И погрузился в глубокую задумчивость. Лицо его так красноречиво выражало самую искреннюю печаль, что мне стало жалко этого чудака. В конце концов довольно невежливо спрашивать у человека, с которым вы совсем незнакомы, почему он жужжит на тропинке, открытой для общего пользования.
— Видите ли, — сказал он робко, — это у меня такая привычка.
— О, я хорошо понимаю…
— Я должен от нее избавиться.
— Но лишь в том случае, если это не слишком затруднит вас. В конце концов это не мое дело. Я и без того был слишком дерзок…
— Отнюдь нет, сэр, — сказал он, — отнюдь нет! Я вам чрезвычайно признателен. Мне надо остерегаться таких вещей. Впредь я и буду остерегаться. Могу я побеспокоить вас еще раз? Что это за звук?
— Нечто в этом роде, — сказал я: — Зззууу, зззууу… Но, право…
— Я вам чрезвычайно признателен. В самом деле, я иногда бываю рассеян до нелепости. Вы совершенно правы, сэр, совершенно правы. Я вам премного обязан. С этим надо покончить. А теперь, сэр, я уже завел вас слишком далеко.
— Надеюсь, что моя дерзость…
— Отнюдь нет, сэр, отнюдь нет…
Мы поглядели друг другу в глаза. Я приподнял шляпу и пожелал ему доброго— вечера. Со странной ужимкой он ответил на мое приветствие, и затем мы пошли каждый своей дорогой. Поднявшись к себе на крыльцо, я остановился и взглянул назад, на моего удалявшегося собеседника. Вся повадка его резко изменилась. Он сгорбился и съежился. Не знаю почему, но этот контраст с его недавней жестикуляцией и жужжанием показался мне почти трагическим. Я следил за ним глазами, пока он не исчез из виду. Затем, пожалев от всего сердца, что вмешался не в свое дело, я вернулся к своей пьесе.
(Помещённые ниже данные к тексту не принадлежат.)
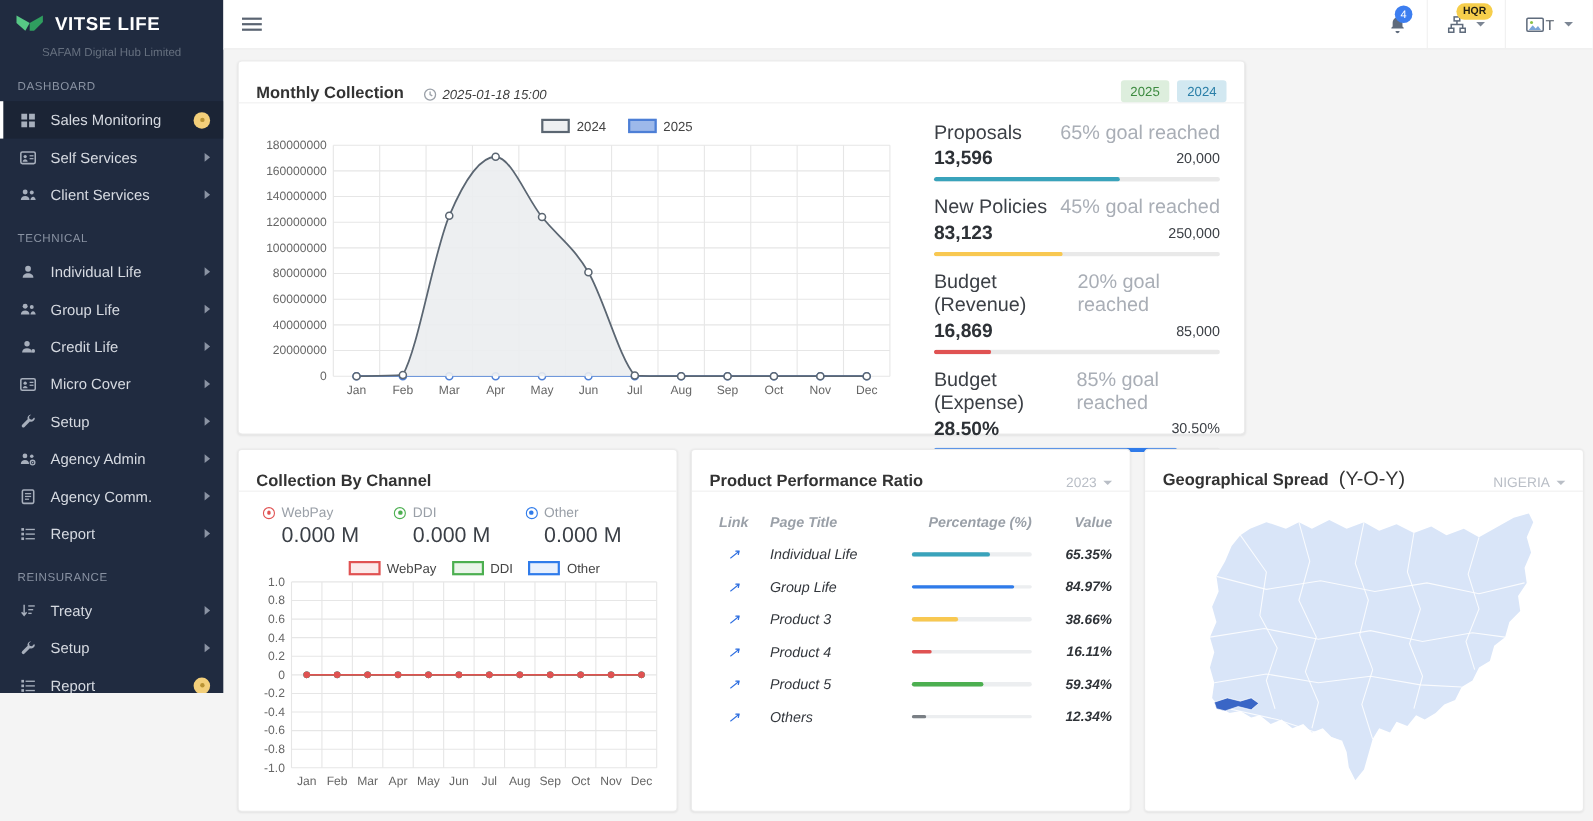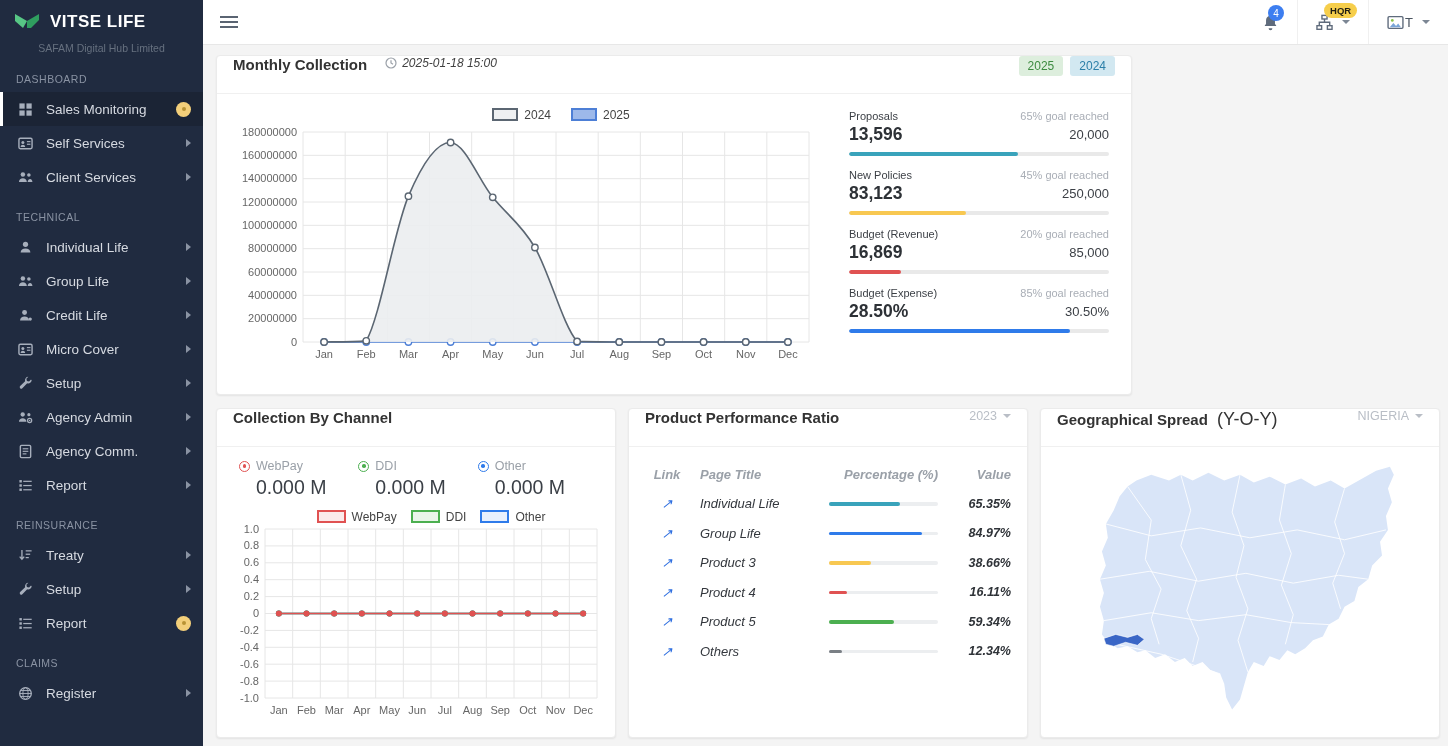"VITSE LIFE" .sidebar { height: 746px -> 630px }
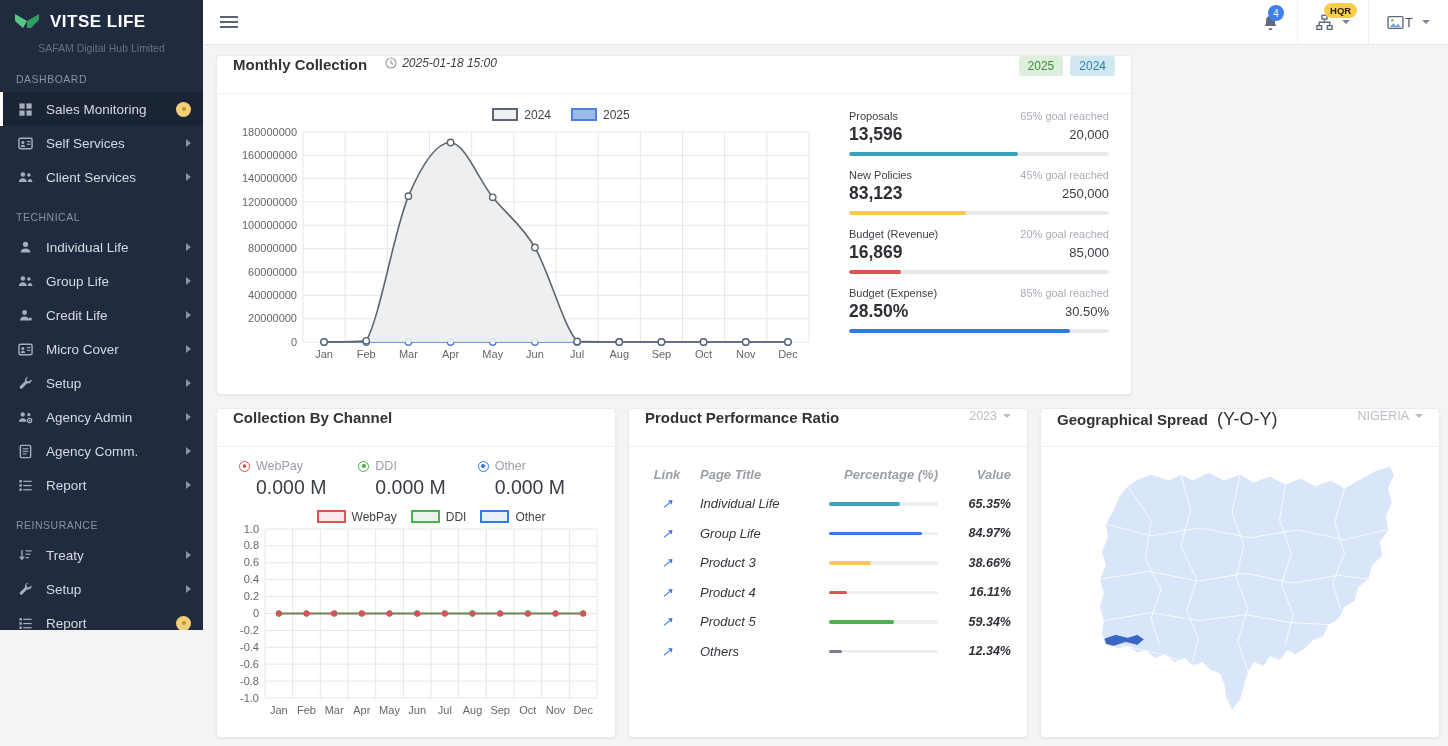"Monthly Collection" .card-header { align-items: flex-start -> flex-end }
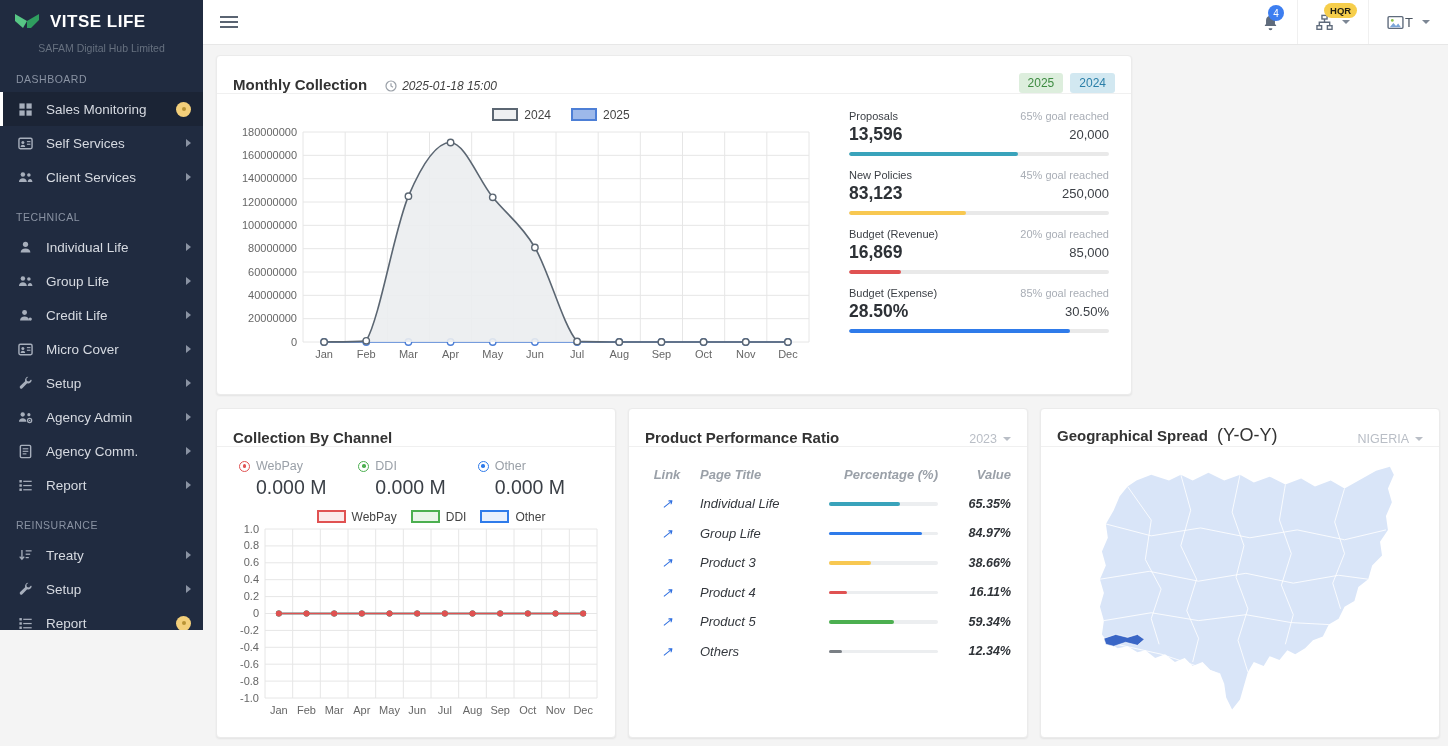"Proposals" .goal-top { font-size: 11px -> 18px }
На следующий вечер он не появлялся. Не видел я его и день спустя. Но я не переставал думать о нем, и мне пришло в голову, что в качестве сентиментально-комического персонажа он мог бы пригодиться мне для развития интриги в моей пьесе. На третий день он пришел ко мне с визитом.
На первых порах я недоумевал, зачем его принесло. Он чопорно начал какой-то пустой разговор, но потом внезапно приступил к делу. Он желал купить у меня мою дачу.
— Видите ли, — сказал он, — я вас нисколько не виню, но вы принудили меня изменить укоренившуюся привычку, и это расстраивает мне весь день. Я гулял здесь много лет, да, много лет подряд. Без сомнения я жужжал… И вы сделали все это невозможным.
Я посоветовал ему гулять в каком-нибудь другом направлении.
— Нет, здесь нет другого направления. Это единственное. Я наводил справки. И теперь ежедневно в четыре часа я оказываюсь в тупике.
— Но, дорогой сэр, если для вас это так важно…
— Это необычайно важно. Видите ли, я… Я исследователь, я занимаюсь научными изысканиями, я живу… — он умолк и, видимо, погрузился в размышления. — Вон там, — сказал он вдруг и ткнул куда-то пальцем, едва не угодив мне прямо в глаз. — Живу в том доме с белыми трубами, которые вы можете видеть над деревьями. Положение мое необычно… совсем необычно. Я собираюсь поставить один весьма важный опыт… Смею уверить вас, самый важный из всех, какие когда-либо видел мир. Это требует постоянного напряжения мысли, непрерывной умственной работы и внимания. Послеполуденные часы были для меня наилучшим временем… Самым богатым новыми идеями… новыми точками зрения.
— Но почему вы попрежиему не ходите сюда?
7
Большое двустворчатое окно, доходящее до самого пола и заменяющее дверь. (Прим. ред.)